* [WORK INSTRUCTION] Tell how many lines of the data below have the string "messages" in them. Say nothing more.

Version comparison data:
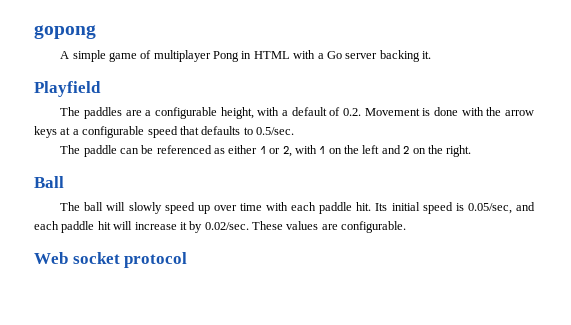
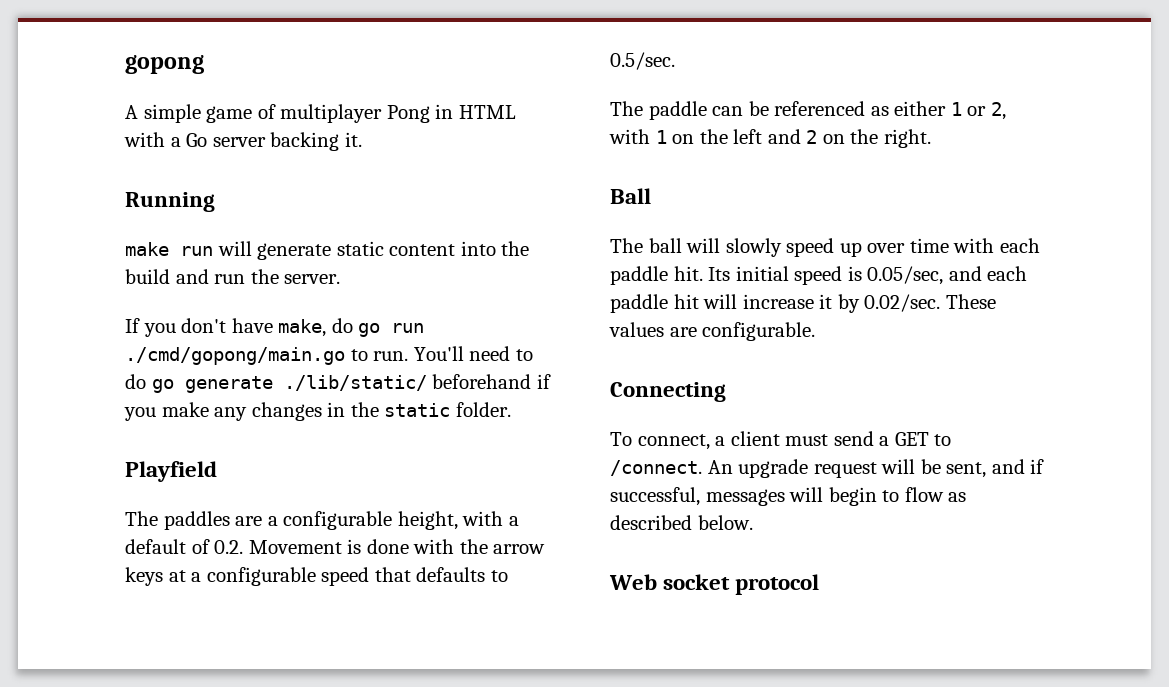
+ Running
+ make run will generate static content into the build and run the server.
+ If you don't have make, do go run ./cmd/gopong/main.go to run. You'll need to do go generate ./lib/static/ beforehand if you make any changes in the static folder.
+ Connecting
+ To connect, a client must send a GET to /connect. An upgrade request will be sent, and if successful, messages will begin to flow as described below.

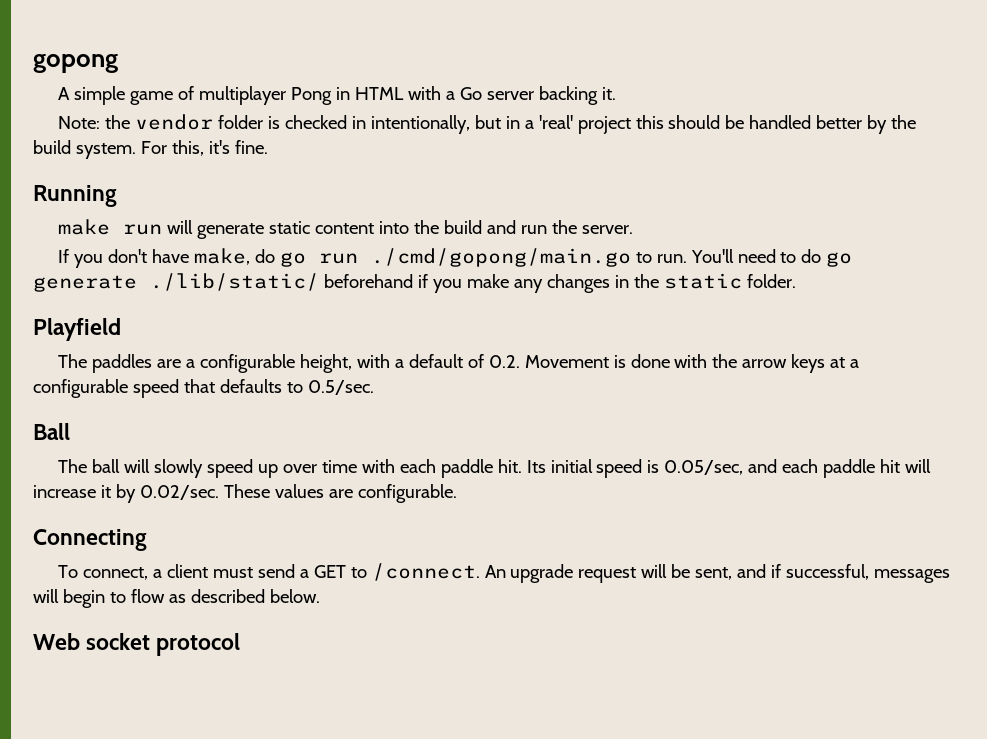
+ Note: the vendor folder is checked in intentionally, but in a 'real' project this should be handled better by the build system. For this, it's fine.
- The paddle can be referenced as either 1 or 2, with 1 on the left and 2 on the right.

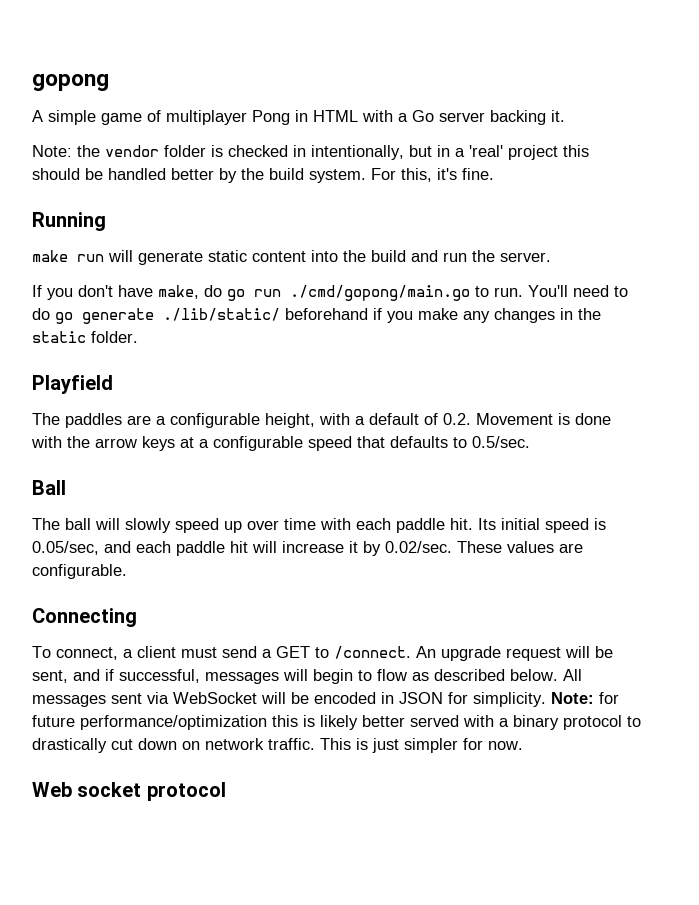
+ All messages sent via WebSocket will be encoded in JSON for simplicity. Note: for future performance/optimization this is likely better served with a binary protocol to drastically cut down on network traffic. This is just simpler for now.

* [RESULT FOR THIS TASK] 2